There are two classes, both occurring with probability 0.5. There is one input unit. Only the first sequence element conveys relevant information about the class. Sequence elements at positions $t > 1$ stem from a Gaussian with mean zero and variance 0.2. The first sequence element is 1.0 (-1.0) for class 1 (2). Target at sequence end is 1.0 (0.0) for class 1 (2)
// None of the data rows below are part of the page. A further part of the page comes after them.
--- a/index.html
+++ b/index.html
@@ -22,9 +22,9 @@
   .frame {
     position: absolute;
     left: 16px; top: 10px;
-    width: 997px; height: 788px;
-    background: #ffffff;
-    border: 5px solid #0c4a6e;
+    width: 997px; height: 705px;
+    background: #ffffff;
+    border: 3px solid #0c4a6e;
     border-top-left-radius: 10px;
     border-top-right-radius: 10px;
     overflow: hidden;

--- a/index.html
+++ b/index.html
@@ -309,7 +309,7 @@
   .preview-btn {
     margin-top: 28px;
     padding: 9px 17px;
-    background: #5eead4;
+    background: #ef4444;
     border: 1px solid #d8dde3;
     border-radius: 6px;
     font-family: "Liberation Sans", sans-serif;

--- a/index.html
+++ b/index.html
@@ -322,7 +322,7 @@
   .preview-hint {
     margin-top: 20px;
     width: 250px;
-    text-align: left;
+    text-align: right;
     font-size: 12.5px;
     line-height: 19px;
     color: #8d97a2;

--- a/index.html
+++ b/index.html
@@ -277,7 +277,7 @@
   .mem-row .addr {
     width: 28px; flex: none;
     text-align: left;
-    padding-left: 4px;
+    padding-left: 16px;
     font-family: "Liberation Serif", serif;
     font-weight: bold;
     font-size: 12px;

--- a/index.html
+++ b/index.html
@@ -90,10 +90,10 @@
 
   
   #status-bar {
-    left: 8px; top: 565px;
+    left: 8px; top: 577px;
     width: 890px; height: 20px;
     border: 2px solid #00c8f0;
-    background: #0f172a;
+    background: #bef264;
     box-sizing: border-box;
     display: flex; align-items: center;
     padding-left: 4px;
Write a function `generate_data` that takes an integer `T` as argument which represents the sequence length. Seed the `numpy` random generator with the number `0xDEADBEEF`. Implement the [Python3 generator](https://docs.python.org/3/glossary.html#term-generator) pattern and produce data in the way described above. The input sequences should have the shape `(T, 1)` and the target values should have the shape `(1,)`.

In [3]:
%matplotlib inline
import numpy as np
from scipy.special import expit as sigmoid
import matplotlib.pyplot as plt

class FullyRecurrentNetwork(object):
    def __init__(self, D, I, K):
        self.W = np.random.uniform(-0.01, 0.01, (I, D))
        self.R = np.random.uniform(-0.01, 0.01, (I, I))
        self.V = np.random.uniform(-0.01, 0.01, (K, I))
    
    def forward(self, x, y):
        # helper function for numerically stable loss
        def f(z):
            return np.log1p(np.exp(-np.absolute(z))) + np.maximum(0, z)
        
        # infer dims
        T, D = x.shape
        K, I = self.V.shape

        # init result arrays
        self.x = x
        self.y = y
        self.a = np.zeros((T, I))

        # iterate forward in time 
        # trick: access model.a[-1] in first iteration
        for t in range(T):
            self.a[t] = np.tanh(self.W @ x[t] + self.R @ self.a[t-1])
            
        self.z = model.V @ self.a[t]
        return y * f(-self.z) + (1-y) * f(self.z)

T, D, I, K = 10, 3, 5, 1
model = FullyRecurrentNetwork(D, I, K)
model.forward(np.random.uniform(-1, 1, (T, D)), 1)

def generate_data(T):
    
    np.random.seed(0xDEADBEEF)

    while True:
        # Randomly assign class (0.5 probability for each)
        class_label = np.random.choice([1, 2])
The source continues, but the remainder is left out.